19. And first, the Minute Corpuscles that compose a Liquor may early
insinuate themselves into those Pores of Bodies, whereto their Size and
Figure makes them Congruous, and these Pores they may either exactly Fill,
or but Inadequately, and in this latter Case they will for the most part
alter the Number and Figure, and always the Bigness of the former Pores.
And in what capacity soever these Corpuscles of a Liquor come to be Lodg'd
or Harbour'd in the Pores that admit them, the Surface of the Body will for
the most part have its Asperity alter'd, and the Incident Light that meets
with a Grosser Liquor in the little Cavities that before contain'd nothing
but Air, or some yet Subtiler Fluid, will have its Beams either Refracted,
or Imbib'd, or else Reflected more or less Interruptedly, than they would
be, if the Body had been Unmoistned, as we see, that even fair Water
falling on white Paper, or Linnen, and divers other Bodies apt to soak it
in, will for some such Reasons as those newly mention'd, immediately alter
the Colour of them, and for the most part make it Sadder than that of the
Unwetted Parts of the same Bodies.
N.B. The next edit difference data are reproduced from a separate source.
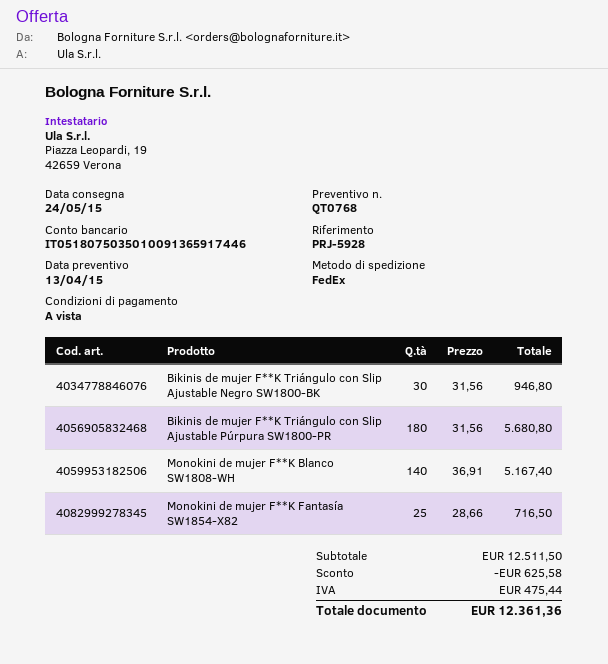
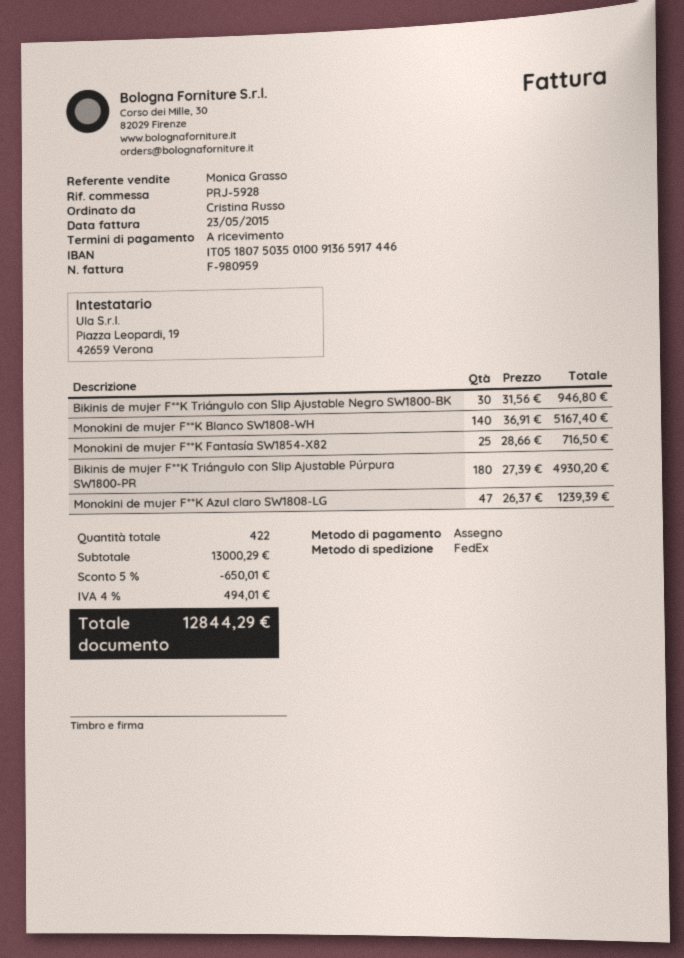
Bikinis de mujer F**K Triángulo con Slip Ajustable Púrpura SW1800-PR: 180 x 31.56 = 5680.80 -> 180 x 27.39 = 4930.20
Monokini de mujer F**K Azul claro SW1808-LG: none -> 47 x 26.37 = 1239.39
subtotal: 12511.50 -> 13000.29
discount: 625.58 -> 650.01
tax: 475.44 -> 494.01
total: 12361.36 -> 12844.29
And so you may see, that when in the
Summer the High-ways are Dry and Dusty, if there falls store of Rain, they
will quickly appear of a much Darker Colour than they did before, and if a
Drop of Oyl be let fall upon a Sheet of White Paper, that part of it, which
by the Imbibition of the Liquor acquires a greater Continuity, and some
Transparency, will appear much Darker than the rest, many of the Incident
Beams of Light being now Transmitted, that otherwise would be Reflected
towards the Beholders Eyes.

20. Secondly, A Liquor may alter the Colour of a Body by freeing it from
those things that hindred it from appearing in its Genuine Colour; and
though this may be said to be rather a Restauration of a Body to its own
Colour, or a Retection of its native Colour, than a Change, yet still there
Intervenes in it a change of the Colour which the Body appear'd to be of
before this Operation. And such a change a Liquor may work, either by
Dissolving, or Corroding, or by some such way of carrying off that Matter,
which either Veil'd or Disguis'd the Colour that afterwards appears. Thus
we restore Old pieces of Dirty Gold to a clean and nitid Yellow, by putting
them into the Fire, and into _Aqua-fortis_, which take off the adventitious
Filth that made that pure Metall look of a Dirty Colour. And there is also
an easie way to restore Silver Coyns to their due Lustre, by fetching off
that which Discolour'd them. And I know a _Chymical_ Liquor, which I
employ'd to restore pieces of Cloath spotted with Grease to their proper
Colour, by Imbibing the Spotted part with this Liquor, which Incorporating
with the Grease, and yet being of a very Volatile Nature, does easily carry
it away with it Self. And I have sometimes try'd, that by Rubbing upon a
good Touch-stone a certain _Metalline_ mixture so Compounded, that the
Impression it left upon the Stone appear'd of a very differing Colour from
that of Gold, yet a little of _Aqua-fortis_ would in a Trice make the
Golden Colour disclose it self, by Dissolving the other _Metalline_
Corpuscles that conceal'd those of the Gold, which you know that
_Menstruum_ will leave Untouch'd.

21. Thirdly, A Liquor may alter the Colour of a Body by making a
Comminution of its Parts, and that principally two ways, the first by
Disjoyning and Dissipating those Clusters of Particles, if I may so call
them, which stuck more Loosely together, being fastned only by some more
easily Dissoluble Ciment, which seems to be the Case of some of the
following Experiments, where you'l find the Colour of many Corpuscles
brought to cohere by having been Precipitated together, Destroy'd by the
Affusion of very peircing and incisive Liquors. The other of the two ways I
was speaking of, is, by Dividing the Grosser and more Solid Particles into
Minute ones, which will be always Lesser, and for the most part otherwise
Shap'd than the Entire Corpuscle so Divided, as it will happen in a piece
of Wood reduc'd into Splinters or Chips, or as when a piece of Chrystal
heated red Hot and quench'd in Cold water is crack'd into a multitude of
little Fragments, which though they fall not asunder, alter the Disposition
of the Body of the Chrystal, as to its manner of Reflecting the Light, as
we shall have Occasion to shew hereafter.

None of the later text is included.